The Utah National Parks Council of the Boy Scouts of America said it will continue to support and serve the needs of the LDS Church after the May 11 announcement that the church will no longer participate in the Varsity and Venturing programs.
The split will officially begin on January 1, 2018 for youth ages 14 through 18, but will not affect the church’s participation in the Cub Scout and Boy Scout programs for boys ages 8 through 13.
“This change will allow youth and leaders to implement a simplified program that meets local needs while providing activities that balance spiritual, social, physical and intellectual development goals for young men,” a press release from the LDS Church said.
Stan Lockhart, former president of the Utah National Parks Council of the Boy Scouts of America, said the Boy Scouts will focus on their goal of helping young men become “contributing members of society and community leaders” despite potentially losing some older participants.
“Frankly, scouting is the most effective for the age groups that are still being served, so I’m not sure to what extent it’ll be affected,” Lockhart said.
According to Lockhart, most of the advancement in the Boy Scouts occurs between the ages of 11 and 14.
“Boys do most of the work by that age already and then procrastinate the last little bit they need to do to get their Eagle until they’re getting close to 18,” Lockhart said. “This will put a renewed emphasis on advancement at the early ages.”

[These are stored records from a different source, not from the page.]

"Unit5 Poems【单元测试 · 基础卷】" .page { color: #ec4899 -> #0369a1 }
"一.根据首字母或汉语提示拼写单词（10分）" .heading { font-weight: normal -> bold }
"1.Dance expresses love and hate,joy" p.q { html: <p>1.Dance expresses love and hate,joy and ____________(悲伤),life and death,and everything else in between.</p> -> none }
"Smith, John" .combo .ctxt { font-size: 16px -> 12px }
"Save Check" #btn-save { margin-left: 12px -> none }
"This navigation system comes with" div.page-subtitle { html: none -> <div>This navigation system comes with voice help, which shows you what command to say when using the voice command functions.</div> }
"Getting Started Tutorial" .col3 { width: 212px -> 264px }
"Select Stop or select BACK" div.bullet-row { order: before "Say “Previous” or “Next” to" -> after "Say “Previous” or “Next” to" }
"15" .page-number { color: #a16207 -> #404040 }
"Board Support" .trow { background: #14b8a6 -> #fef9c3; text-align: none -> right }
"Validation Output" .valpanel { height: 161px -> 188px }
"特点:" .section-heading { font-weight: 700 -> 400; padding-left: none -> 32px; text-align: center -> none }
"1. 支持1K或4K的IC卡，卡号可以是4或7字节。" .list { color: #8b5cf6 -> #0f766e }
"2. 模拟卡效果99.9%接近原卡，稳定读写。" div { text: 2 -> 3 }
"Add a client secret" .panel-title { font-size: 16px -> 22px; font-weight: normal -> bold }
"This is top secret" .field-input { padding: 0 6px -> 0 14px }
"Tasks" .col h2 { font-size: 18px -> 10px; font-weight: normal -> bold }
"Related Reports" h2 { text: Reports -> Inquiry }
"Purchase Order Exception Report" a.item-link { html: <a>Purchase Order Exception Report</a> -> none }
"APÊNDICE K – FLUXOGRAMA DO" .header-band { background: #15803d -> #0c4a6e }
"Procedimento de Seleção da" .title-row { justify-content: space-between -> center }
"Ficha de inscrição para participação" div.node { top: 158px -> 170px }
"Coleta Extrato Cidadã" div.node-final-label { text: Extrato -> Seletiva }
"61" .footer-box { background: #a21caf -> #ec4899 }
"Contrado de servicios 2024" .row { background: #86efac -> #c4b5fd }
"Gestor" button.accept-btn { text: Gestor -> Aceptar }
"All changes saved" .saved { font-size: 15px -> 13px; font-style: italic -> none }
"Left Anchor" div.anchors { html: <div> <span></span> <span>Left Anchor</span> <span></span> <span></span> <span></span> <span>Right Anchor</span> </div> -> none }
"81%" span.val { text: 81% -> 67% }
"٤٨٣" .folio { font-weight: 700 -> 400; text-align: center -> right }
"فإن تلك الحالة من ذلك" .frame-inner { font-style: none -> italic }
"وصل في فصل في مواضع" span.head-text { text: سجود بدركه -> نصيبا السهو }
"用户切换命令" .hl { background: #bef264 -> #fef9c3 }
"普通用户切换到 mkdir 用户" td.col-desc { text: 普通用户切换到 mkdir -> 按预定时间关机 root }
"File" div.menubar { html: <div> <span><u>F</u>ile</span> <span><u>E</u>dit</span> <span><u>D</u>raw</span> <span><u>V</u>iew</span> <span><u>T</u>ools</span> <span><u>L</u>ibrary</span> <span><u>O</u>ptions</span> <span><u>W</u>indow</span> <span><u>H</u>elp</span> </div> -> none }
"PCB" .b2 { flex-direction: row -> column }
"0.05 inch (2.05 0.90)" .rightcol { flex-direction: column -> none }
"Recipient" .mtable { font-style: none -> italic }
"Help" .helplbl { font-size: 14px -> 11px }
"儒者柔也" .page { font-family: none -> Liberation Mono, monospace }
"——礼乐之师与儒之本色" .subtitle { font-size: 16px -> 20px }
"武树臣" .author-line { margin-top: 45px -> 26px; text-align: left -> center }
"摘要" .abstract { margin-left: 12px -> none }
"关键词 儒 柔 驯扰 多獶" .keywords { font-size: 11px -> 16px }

A press release from the Utah National Parks Council of the Boy Scouts of America said it will continue scouting programs and facilities used by older LDS youth in the past.
“We will continue to expand our efforts to provide resources and facilities that specifically serve older youth to help local wards and stakes provide high quality programs for their youth classes and quorums,” the press release said.
John Gailey, spokesperson of the Utah National Parks Council, said the announcement is the result of continual adaptations between the LDS Church and the Boy Scouts to find the best solutions for LDS youth.
“We have seen that a very small percentage of the current LDS Varsity Teams and Venturing Crews run the defined program and that is not the objective,” Gailey said. “The objective is to positively affect the youth. The Utah National Parks Council is and always will be committed to helping the LDS Church serve their youth.”
The Utah Council of Boy Scouts said it looks forward to serving youth of all ages who want to continue in the Boy Scout program, especially those on the path to becoming an Eagle Scout.
“Of those who earn the Eagle Scout award in our council, 93 percent complete the requirements at age 14 or older and 67 percent attain the Eagle rank after age 16,” the press release said.
Despite the changes, Lockhart said the Boy Scouts will continue to give the LDS Church “the finest experience we can give them.”
“We’ll continue doing what we’ve always done, which is provide the opportunity for boys to grow and develop,” Lockhart said.